JurnalPatroliNews – Jakarta – Polisi menangkap dua pria karena diduga terlibat dalam transaksi jual beli senjata api (senpi) rakitan di Kabupaten Trenggalek, Jawa Timur. Dalam penangkapan itu, petugas menyita satu pucuk senjata api rakitan, satu butir amunisi, dan satu magasin.

Dua tersangka tersebut berinisial MAP (33), warga Desa Karangan, Kecamatan Karangan, Kabupaten Trenggalek, dan MM (32), warga Kelurahan Sumber Gedong, Jawa Barat.

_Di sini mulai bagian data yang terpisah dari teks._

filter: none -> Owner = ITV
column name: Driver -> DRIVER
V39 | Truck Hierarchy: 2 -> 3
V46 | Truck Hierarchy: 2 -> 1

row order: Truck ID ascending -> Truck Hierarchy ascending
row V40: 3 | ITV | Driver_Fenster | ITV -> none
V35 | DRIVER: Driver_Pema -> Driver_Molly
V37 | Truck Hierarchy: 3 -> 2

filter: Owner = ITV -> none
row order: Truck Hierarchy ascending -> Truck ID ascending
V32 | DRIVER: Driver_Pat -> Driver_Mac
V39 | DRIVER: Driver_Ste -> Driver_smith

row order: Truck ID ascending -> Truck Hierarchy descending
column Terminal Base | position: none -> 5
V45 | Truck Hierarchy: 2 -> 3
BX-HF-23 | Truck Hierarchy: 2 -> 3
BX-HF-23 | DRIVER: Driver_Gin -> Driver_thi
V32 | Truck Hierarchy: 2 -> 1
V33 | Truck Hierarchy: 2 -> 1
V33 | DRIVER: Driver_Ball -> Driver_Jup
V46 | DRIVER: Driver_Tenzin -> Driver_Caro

Kapolres Trenggalek AKBP Ridwan Maliki menjelaskan, tersangka MAP membeli senjata api rakitan dari MM, lalu menyimpannya di kamar rumahnya untuk berjaga-jaga.

“Tersangka MAP membeli senjata api rakitan dari tersangka MM, dan senjata itu disimpan di kamar rumahnya untuk keperluan pribadi,” ujar Ridwan dalam konferensi pers, Sabtu (8/11/2025).

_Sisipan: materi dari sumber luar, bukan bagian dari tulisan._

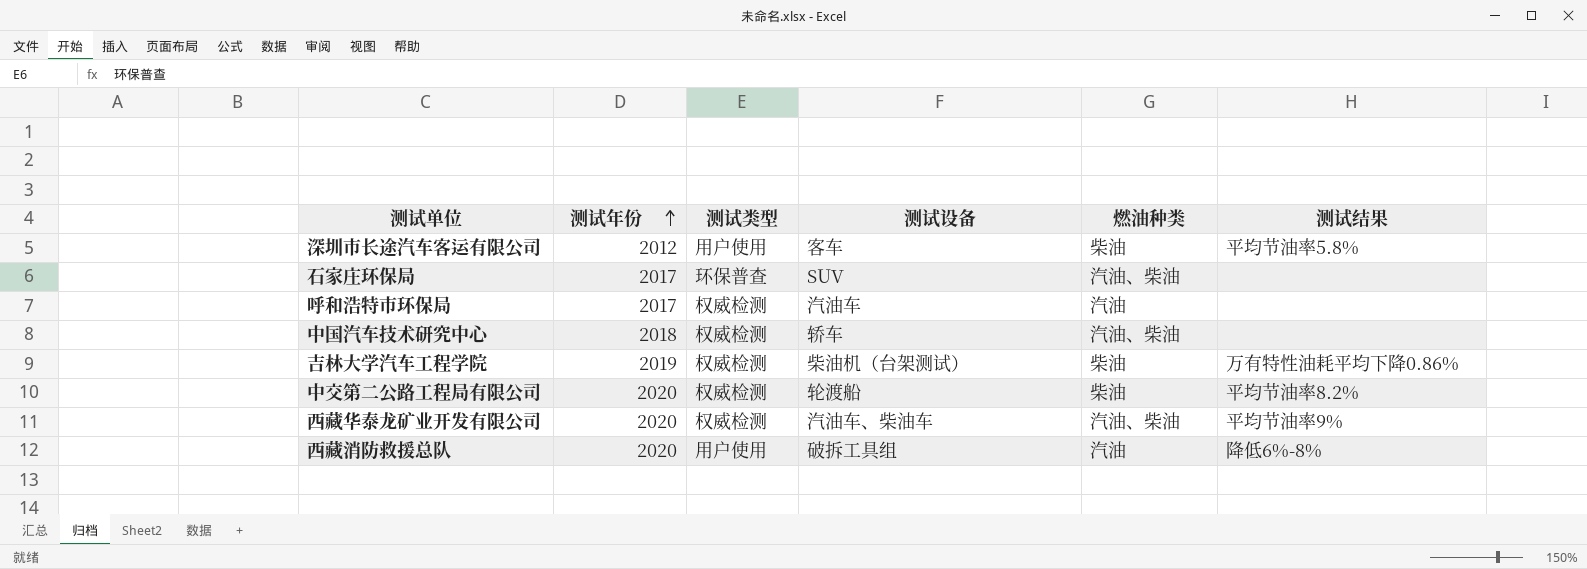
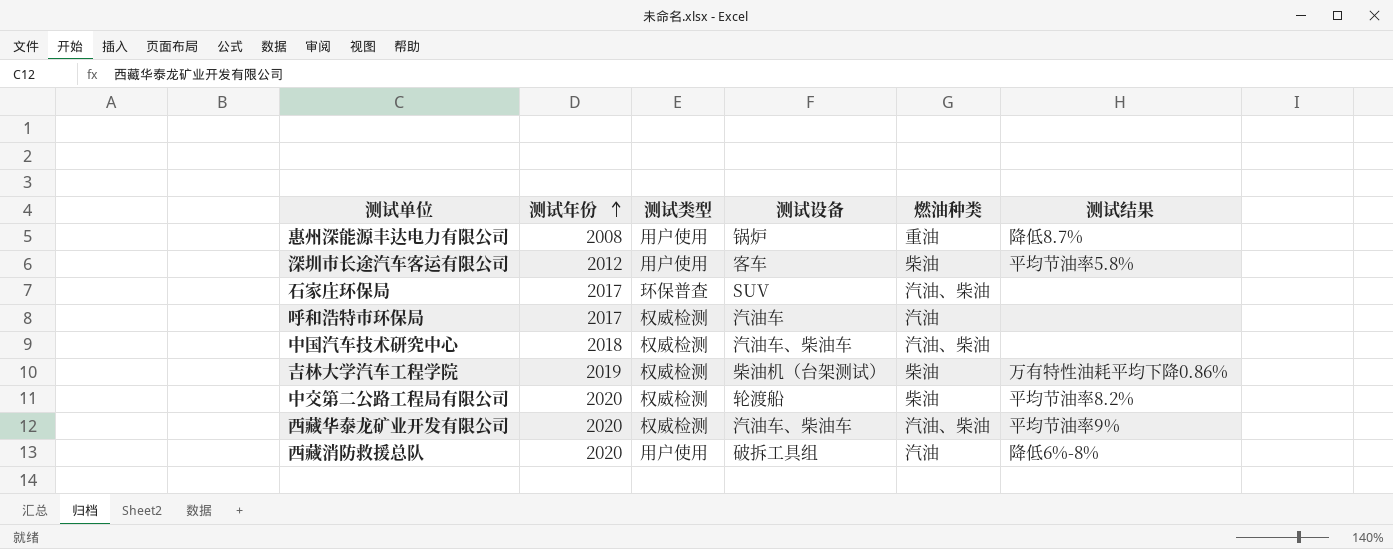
row 惠州深能源丰达电力有限公司: none -> 2008 | 用户使用 | 锅炉 | 重油 | 降低8.7%
中国汽车技术研究中心 | 测试设备: 轿车 -> 汽油车、柴油车

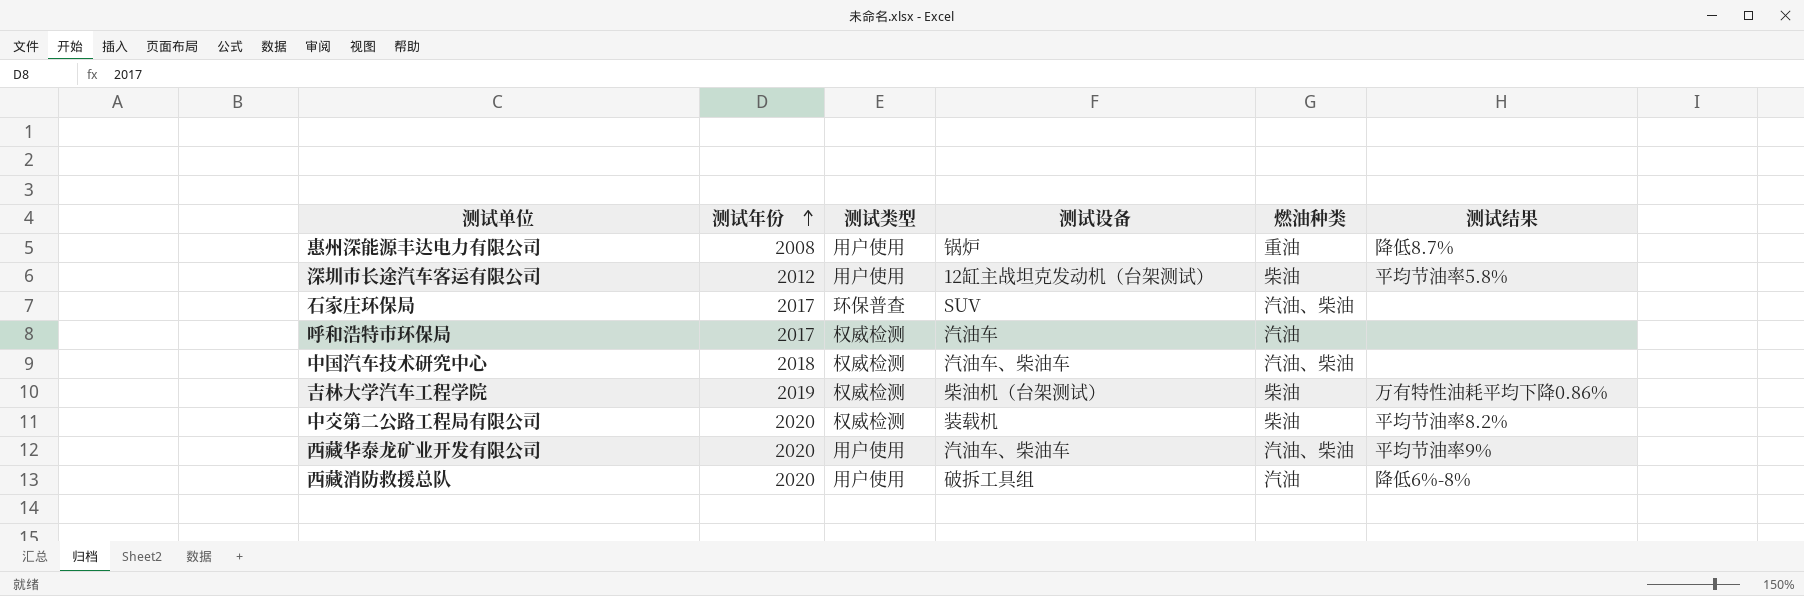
深圳市长途汽车客运有限公司 | 测试设备: 客车 -> 12缸主战坦克发动机（台架测试）
中交第二公路工程局有限公司 | 测试设备: 轮渡船 -> 装载机
西藏华泰龙矿业开发有限公司 | 测试类型: 权威检测 -> 用户使用

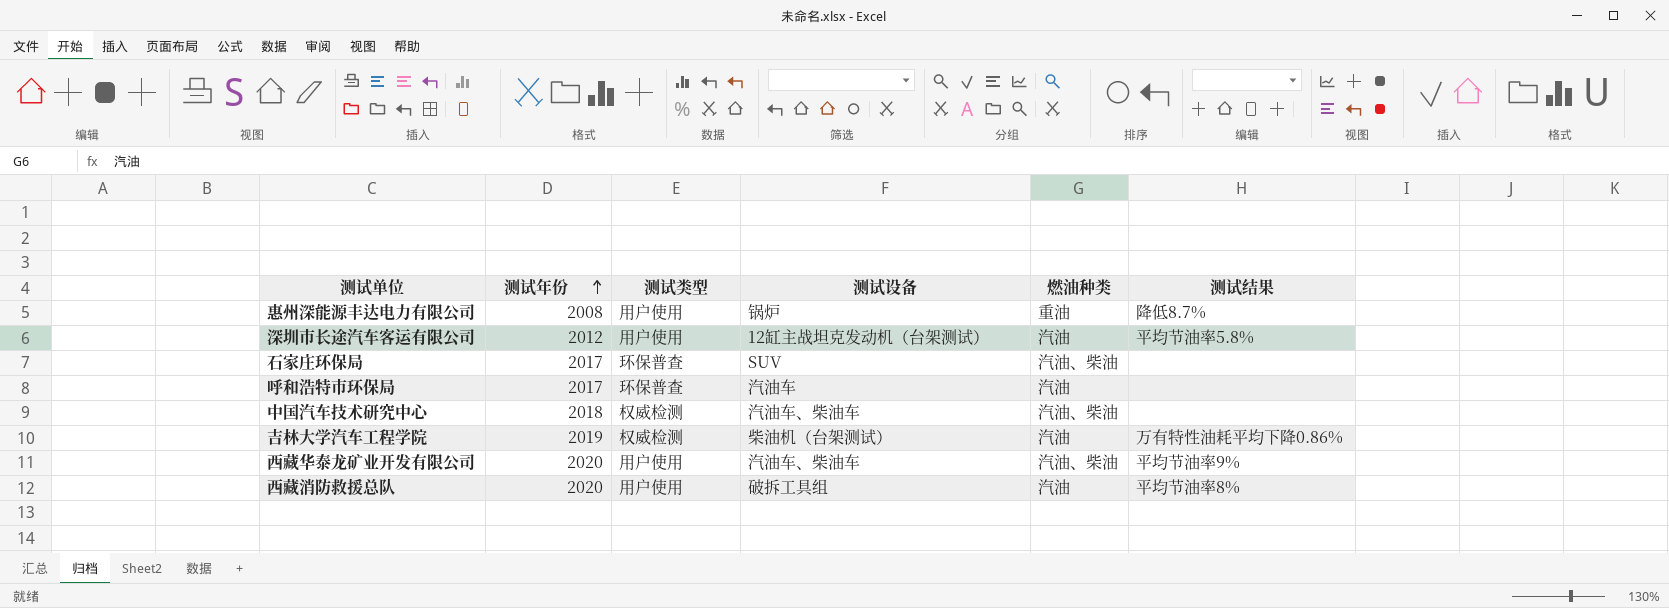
row 中交第二公路工程局有限公司: 2020 | 权威检测 | 装载机 | 柴油 | 平均节油率8.2% -> none
深圳市长途汽车客运有限公司 | 燃油种类: 柴油 -> 汽油
呼和浩特市环保局 | 测试类型: 权威检测 -> 环保普查
吉林大学汽车工程学院 | 燃油种类: 柴油 -> 汽油
西藏消防救援总队 | 测试结果: 降低6%-8% -> 平均节油率8%

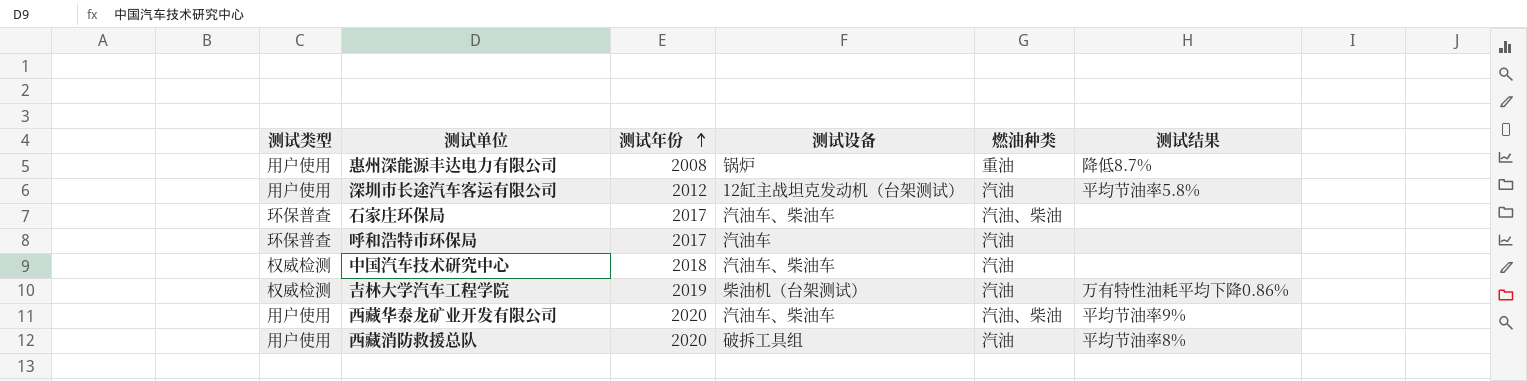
column 测试类型 | position: 3 -> 1
石家庄环保局 | 测试设备: SUV -> 汽油车、柴油车
中国汽车技术研究中心 | 燃油种类: 汽油、柴油 -> 汽油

Kasus ini berawal ketika MAP, yang bekerja sebagai teknisi pesawat di Kota Tarakan, Kalimantan Utara, menghubungi MM untuk mencarikan senjata jenis airsoft gun. Namun, MM justru menawarkan senjata api rakitan dengan harga Rp20 juta.

MAP tertarik dan kemudian membeli senjata tersebut, meminta agar dikirimkan ke saudaranya di Tasikmalaya dengan kedok sebagai peralatan otomotif. Polisi mengungkap, senjata itu belum sempat digunakan dan hanya disimpan oleh tersangka.

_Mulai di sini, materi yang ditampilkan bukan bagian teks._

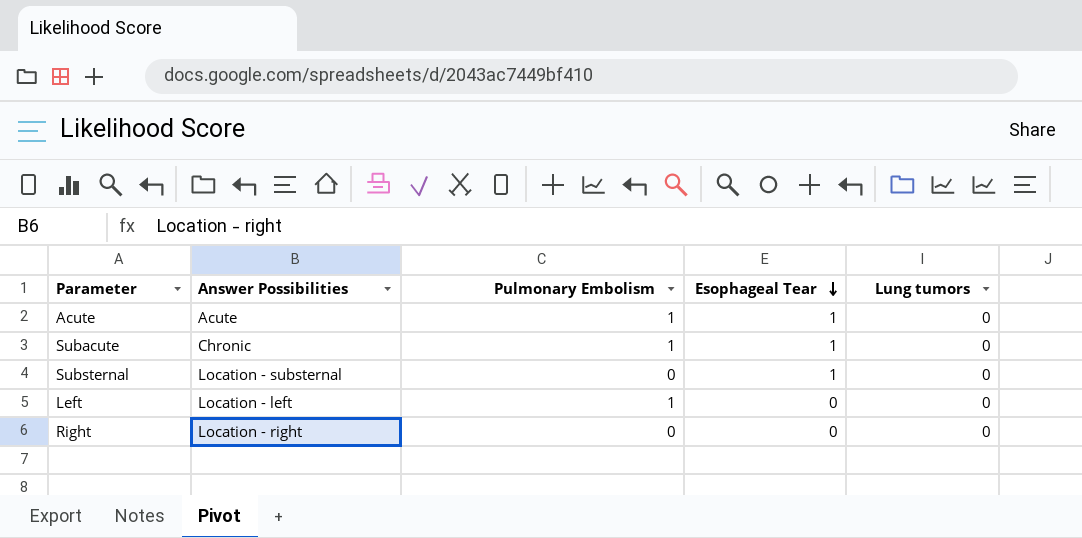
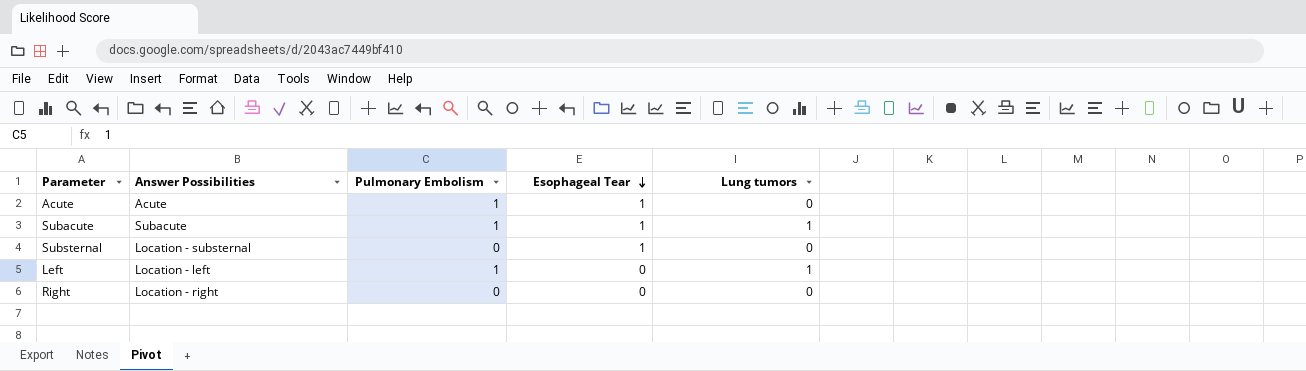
Subacute | Answer Possibilities: Chronic -> Subacute
Subacute | Lung tumors: 0 -> 1
Left | Lung tumors: 0 -> 1

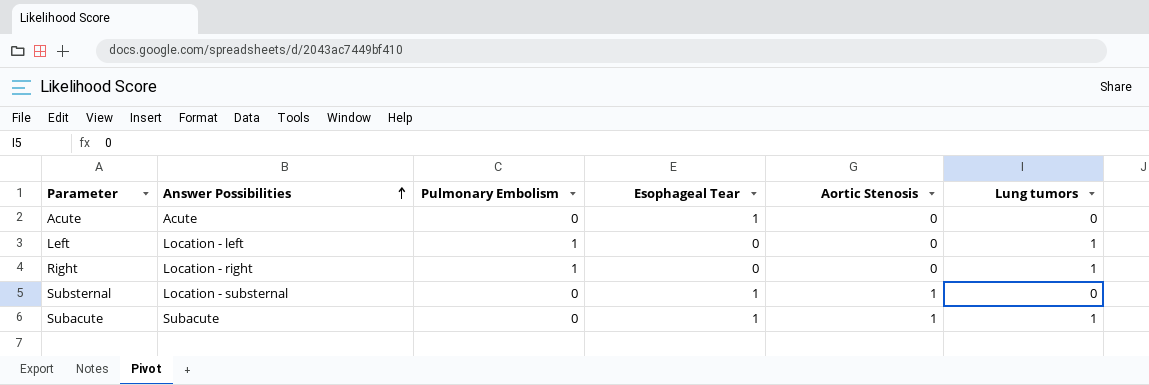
row order: Esophageal Tear descending -> Answer Possibilities ascending
column Aortic Stenosis | position: none -> 5
Acute | Pulmonary Embolism: 1 -> 0
Right | Pulmonary Embolism: 0 -> 1
Right | Lung tumors: 0 -> 1
Subacute | Pulmonary Embolism: 1 -> 0

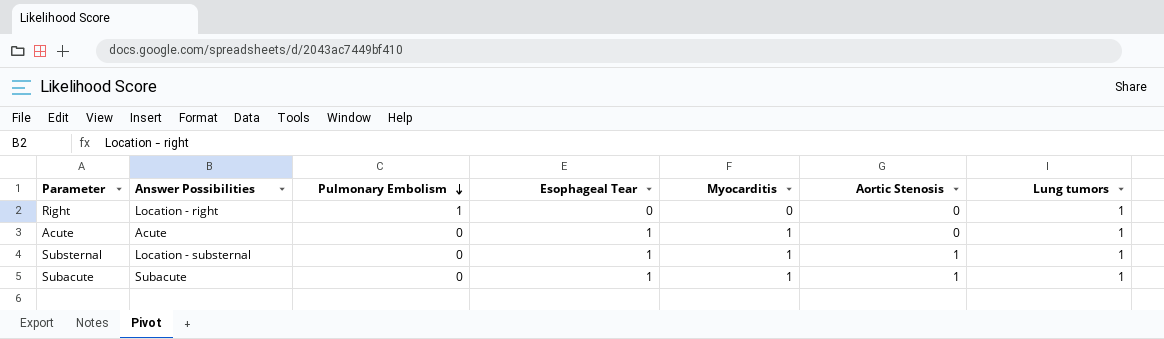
row order: Answer Possibilities ascending -> Pulmonary Embolism descending
column Myocarditis | position: none -> 5
row Left: Location - left | 1 | 0 | 0 | 1 -> none
Acute | Lung tumors: 0 -> 1
Substernal | Lung tumors: 0 -> 1

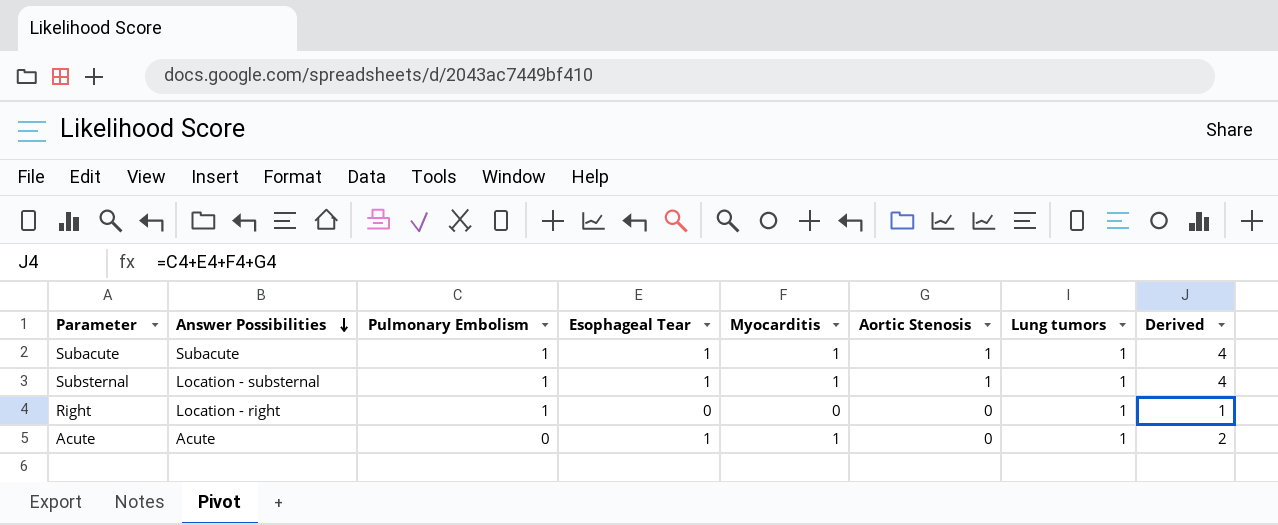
row order: Pulmonary Embolism descending -> Answer Possibilities descending
column Derived | formula: none -> [Pulmonary Embolism] + [Esophageal Tear] + [Myocarditis] + [Aortic Stenosis]
Subacute | Pulmonary Embolism: 0 -> 1
Substernal | Pulmonary Embolism: 0 -> 1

“Berdasarkan hasil pemeriksaan, senjata itu belum pernah dipakai dan hanya disimpan oleh tersangka MAP,” jelas Ridwan.

Kini kedua tersangka harus mempertanggungjawabkan perbuatannya. Mereka dijerat dengan Undang-Undang Darurat Nomor 12 Tahun 1951 tentang Kepemilikan Senjata Api Ilegal, dengan ancaman maksimal 20 tahun penjara.

Polisi juga masih mendalami kemungkinan jaringan perdagangan senjata api rakitan lintas provinsi, mengingat transaksi dilakukan antara Kalimantan Utara, Jawa Barat, dan Jawa Timur.